Le Sumo est un art martial japonais qui fait des « hommes forts », c’est a dire capables de s’intégrer dans un groupe puis gravir tous les échelons de la hiérarchie.

Jacques Chirac n’était pas un sportif mais il nourrissait une réelle passion pour ce sport de combat. Il avait trouvé chez les lutteurs de Sumo : les Sumotori, les modèles de compétences nécessaires à l’accomplissement de ses combats politiques.

Une culture où le savoir être prime sur tout autre savoir

Tout aspirant Sumotori doit intégrer une école qui peut être comparée à nos anciens monastères. Il y entre à 15 ans et il ne sera pas engagé dans des combats officiels avant 40 ans. Durant tout ce temps, il va vivre en communauté et devra travailler dur pour acquérir les savoir-être nécessaires à son intégration dans la discipline et les savoir-faire nécessaires à la pratique de cet art martial.

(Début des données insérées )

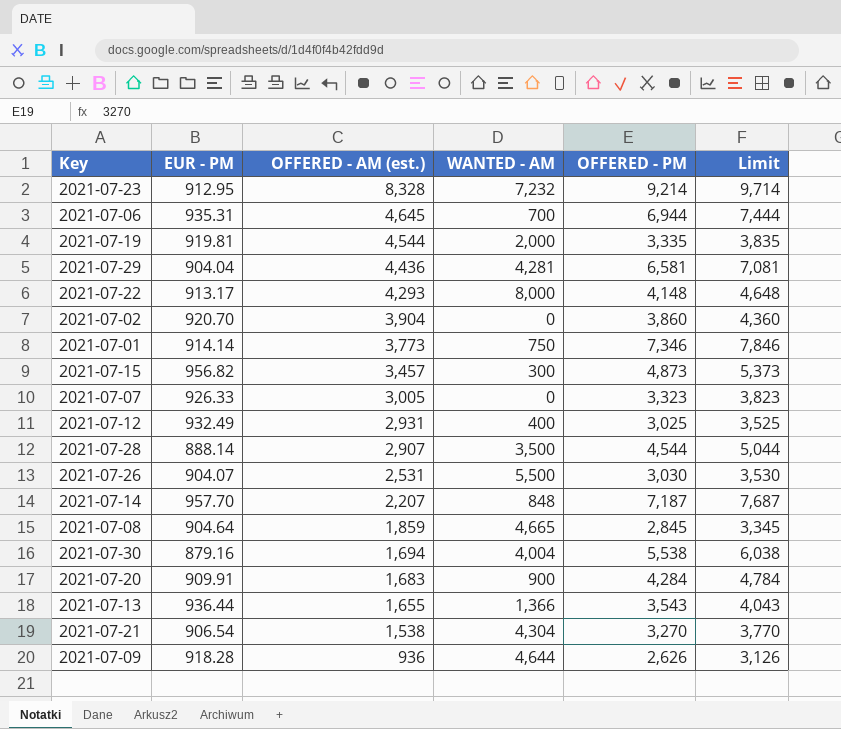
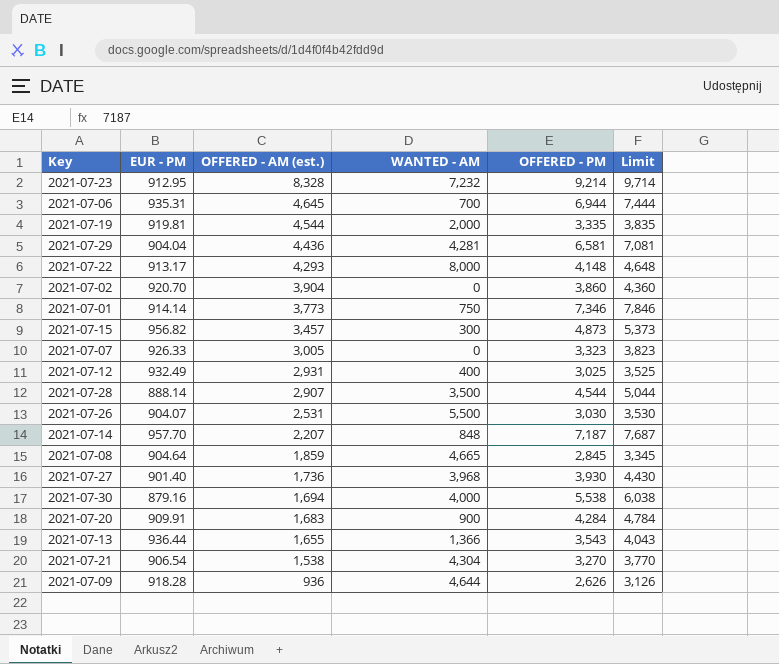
row 2021-07-27: none -> 901.40 | 1,736 | 3,968 | 3,930 | 4,430
2021-07-30 | WANTED - AM: 4,004 -> 4,000

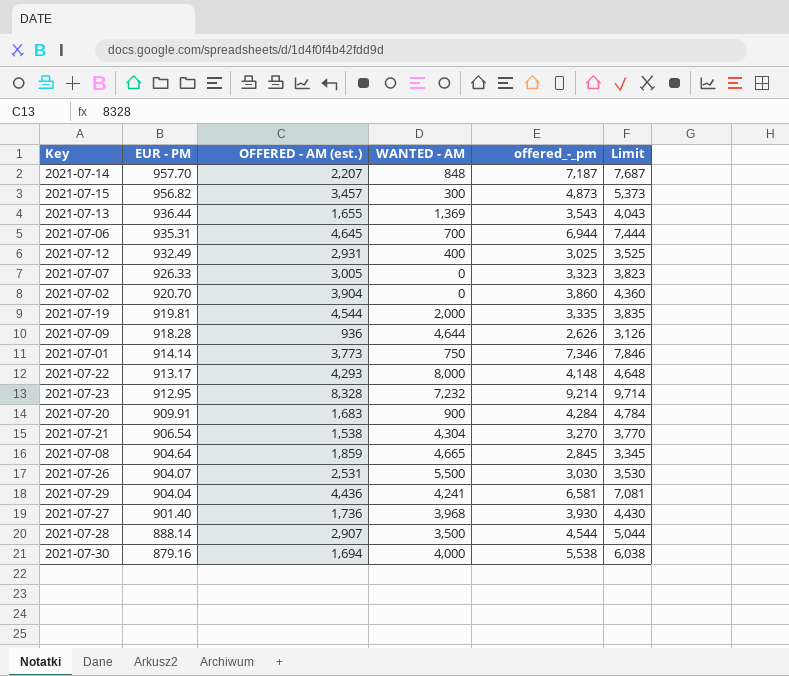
row order: OFFERED - AM (est.) descending -> EUR - PM descending
column name: OFFERED - PM -> offered_-_pm
2021-07-13 | WANTED - AM: 1,366 -> 1,369
2021-07-29 | WANTED - AM: 4,281 -> 4,241

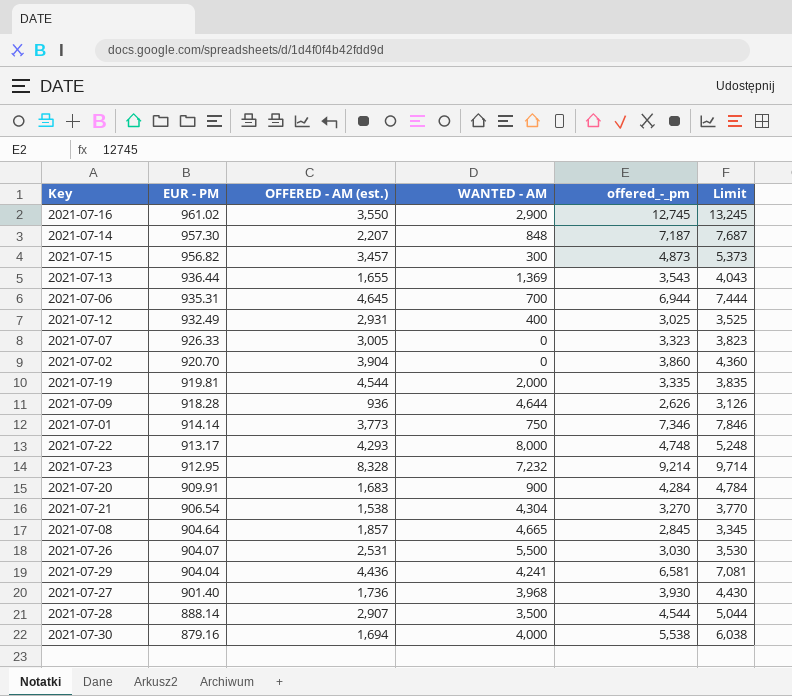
row 2021-07-16: none -> 961.02 | 3,550 | 2,900 | 12,745 | 13,245
2021-07-14 | EUR - PM: 957.70 -> 957.30
2021-07-22 | offered_-_pm: 4,148 -> 4,748
2021-07-22 | Limit: 4,648 -> 5,248
2021-07-08 | OFFERED - AM (est.): 1,859 -> 1,857

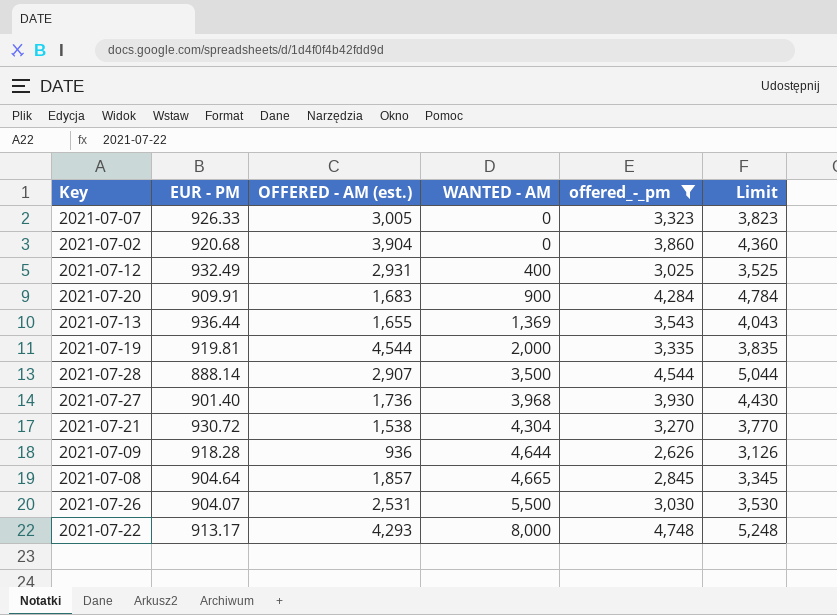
filter: none -> offered_-_pm <= 4,748
row order: EUR - PM descending -> WANTED - AM ascending
2021-07-02 | EUR - PM: 920.70 -> 920.68
2021-07-21 | EUR - PM: 906.54 -> 930.72

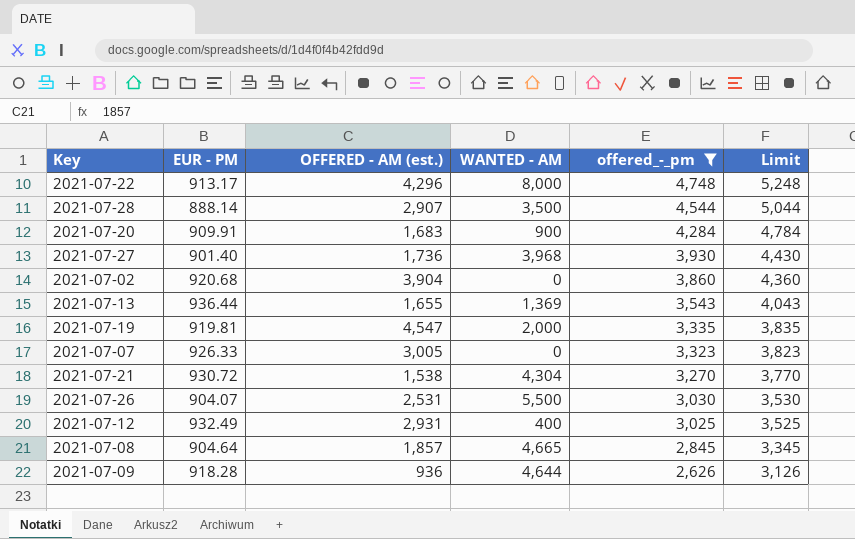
row order: WANTED - AM ascending -> offered_-_pm descending
2021-07-22 | OFFERED - AM (est.): 4,293 -> 4,296
2021-07-19 | OFFERED - AM (est.): 4,544 -> 4,547

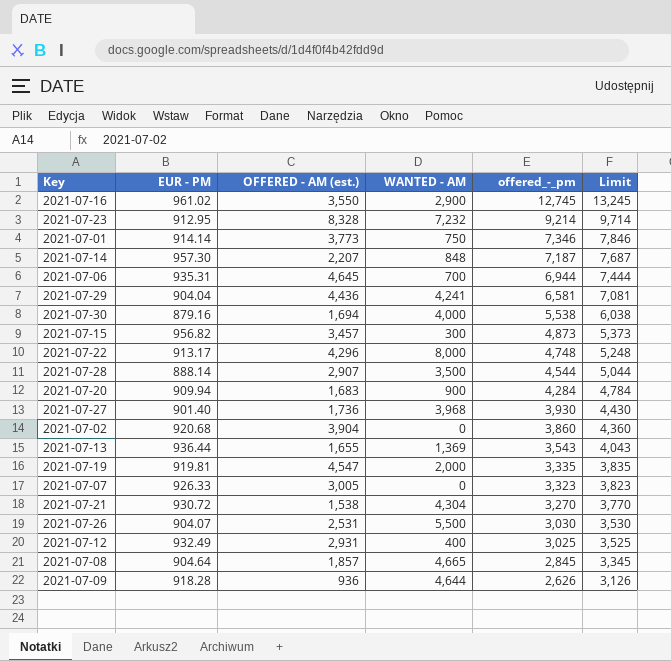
filter: offered_-_pm <= 4,748 -> none
2021-07-20 | EUR - PM: 909.91 -> 909.94

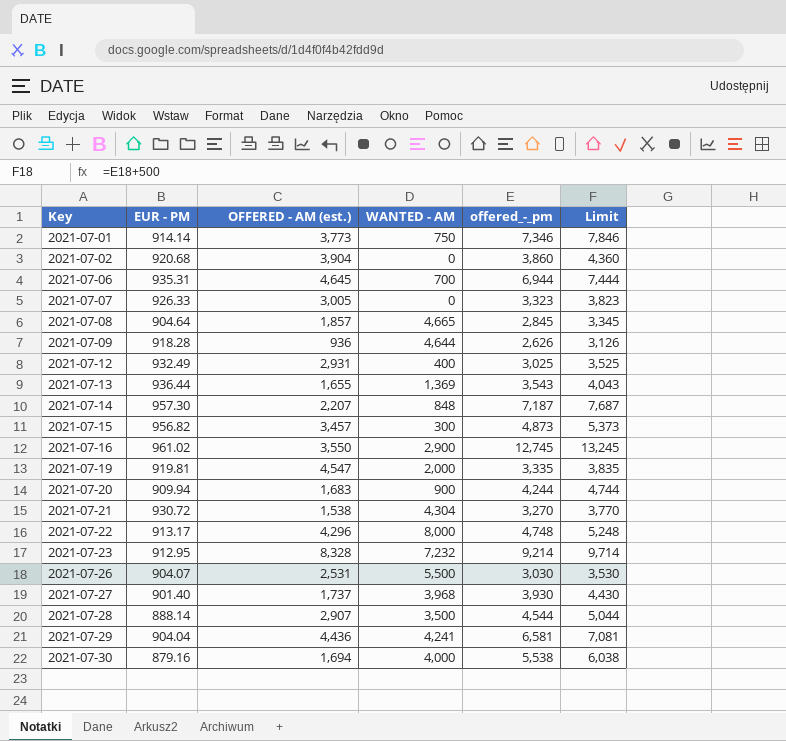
row order: offered_-_pm descending -> Key ascending
2021-07-20 | offered_-_pm: 4,284 -> 4,244
2021-07-20 | Limit: 4,784 -> 4,744
2021-07-27 | OFFERED - AM (est.): 1,736 -> 1,737

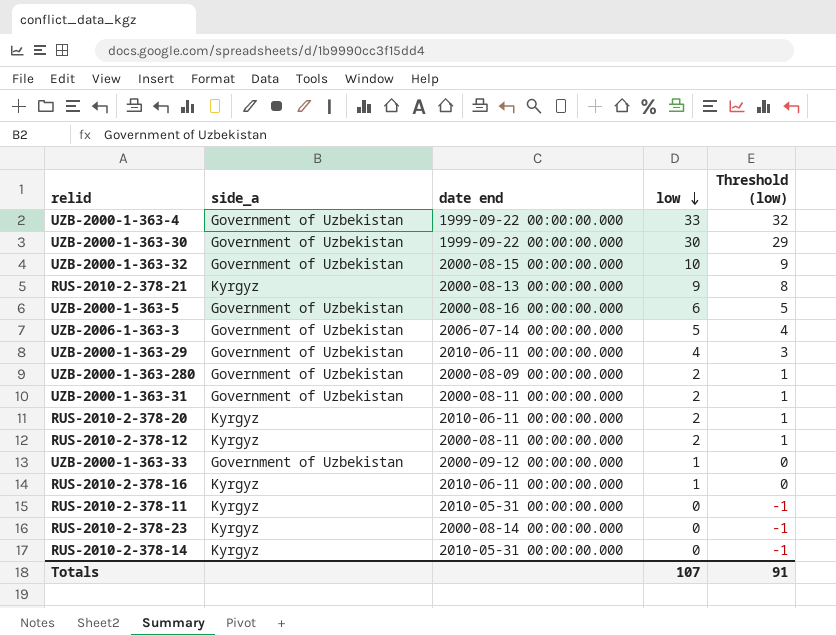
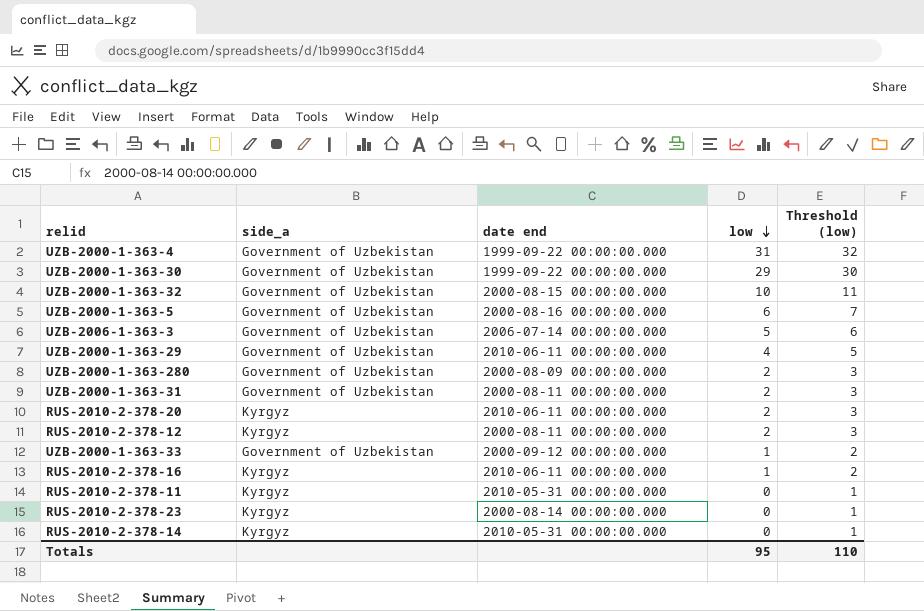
column Threshold (low) | formula: [low] - 1 -> [low] + 1
row RUS-2010-2-378-21: Kyrgyz | 2000-08-13 00:00:00.000 | 9 | 8 -> none
UZB-2000-1-363-4 | low: 33 -> 31
UZB-2000-1-363-30 | low: 30 -> 29
Totals | low: 107 -> 95
Totals | Threshold (low): 91 -> 110

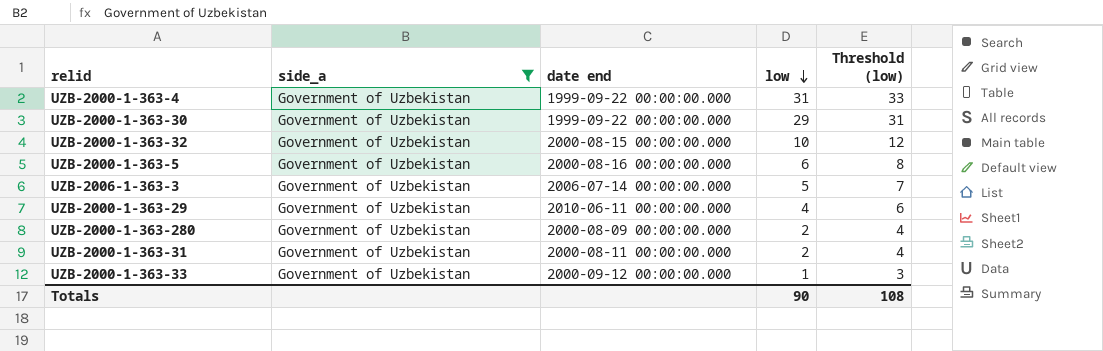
filter: none -> side_a = Government of Uzbekistan
column Threshold (low) | formula: [low] + 1 -> [low] + 2
Totals | low: 95 -> 90
Totals | Threshold (low): 110 -> 108

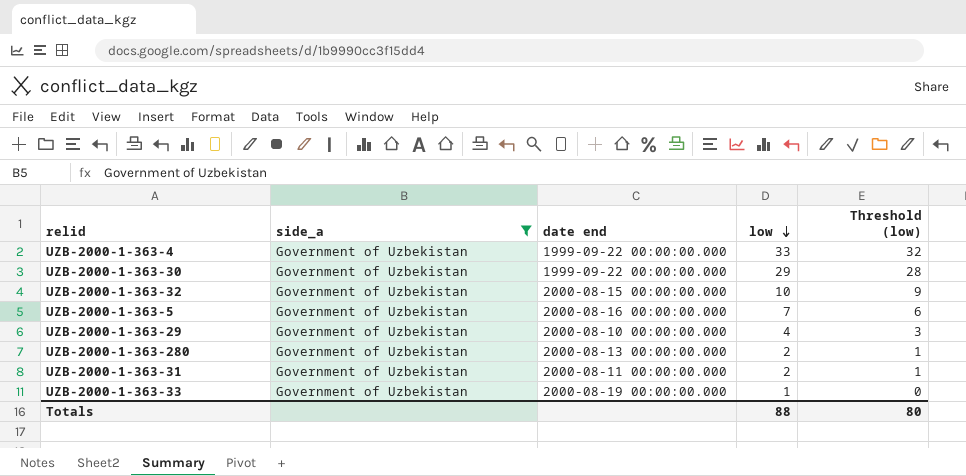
column Threshold (low) | formula: [low] + 2 -> [low] - 1
row UZB-2006-1-363-3: Government of Uzbekistan | 2006-07-14 00:00:00.000 | 5 | 7 -> none
UZB-2000-1-363-4 | low: 31 -> 33
UZB-2000-1-363-5 | low: 6 -> 7
UZB-2000-1-363-29 | date end: 2010-06-11 00:00:00.000 -> 2000-08-10 00:00:00.000
UZB-2000-1-363-280 | date end: 2000-08-09 00:00:00.000 -> 2000-08-13 00:00:00.000
UZB-2000-1-363-33 | date end: 2000-09-12 00:00:00.000 -> 2000-08-19 00:00:00.000
Totals | low: 90 -> 88
Totals | Threshold (low): 108 -> 80

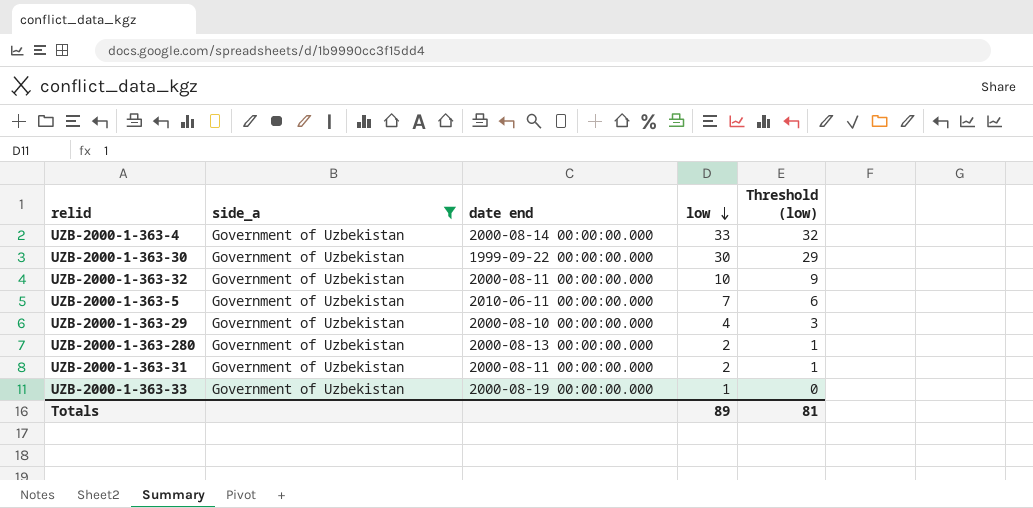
UZB-2000-1-363-4 | date end: 1999-09-22 00:00:00.000 -> 2000-08-14 00:00:00.000
UZB-2000-1-363-30 | low: 29 -> 30
UZB-2000-1-363-30 | Threshold (low): 28 -> 29
UZB-2000-1-363-32 | date end: 2000-08-15 00:00:00.000 -> 2000-08-11 00:00:00.000
UZB-2000-1-363-5 | date end: 2000-08-16 00:00:00.000 -> 2010-06-11 00:00:00.000
Totals | low: 88 -> 89
Totals | Threshold (low): 80 -> 81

Les écoles de Sumotori et d’une façon générale tout groupe japonais ne tolère aucune faiblesse de leurs membres dans les compétences comportementales qui priment sur les compétences techniques. Si vous défaillez dans votre façon de faire, vous devez travailler davantage pour vous améliorer. Mais si vous défaillez dans votre façon d’être, vous êtes exclu et vous ne pouvez qu’avoir honte !

Des compétences et des valeurs communes à un groupe d’individus

Durant des dizaines d’années, debout dès l’aube, les aspirants Sumotori s’entraînent sans cesse dans la discrétion de leurs internats. Ils font beaucoup d’efforts pour développer leur puissance et leur endurance, leur souplesse et leur agilité, leurs capacités à amortir et rebondir, leur humilité et leur sens commun. Ces compétences et valeurs communes font la culture Sumo, les savoir-faire et le savoir être de ses membres.

Prenons l’exemple de l’humilité. A la fin d’un combat, si vous ne l’avez pas suivi de façon attentive, vous ne savez pas qui a gagné. Le vainqueur n’exprime aucune attitude, ne pousse aucun cri, ne fait aucun geste pour manifester sa joie. Sa culture fait qu’il ne sait pas se mettre en avant, qu’il ne veut pas dévaloriser son adversaire et son écurie. Il sait qu’un jour c’est lui qui sera battu, chacun préserve ainsi sa dignité et celle de l’autre.

C’est probablement ces capacités et valeurs communes qu’admirait Jacques Chirac, il les a même incarné dans la plupart de ses combats politiques.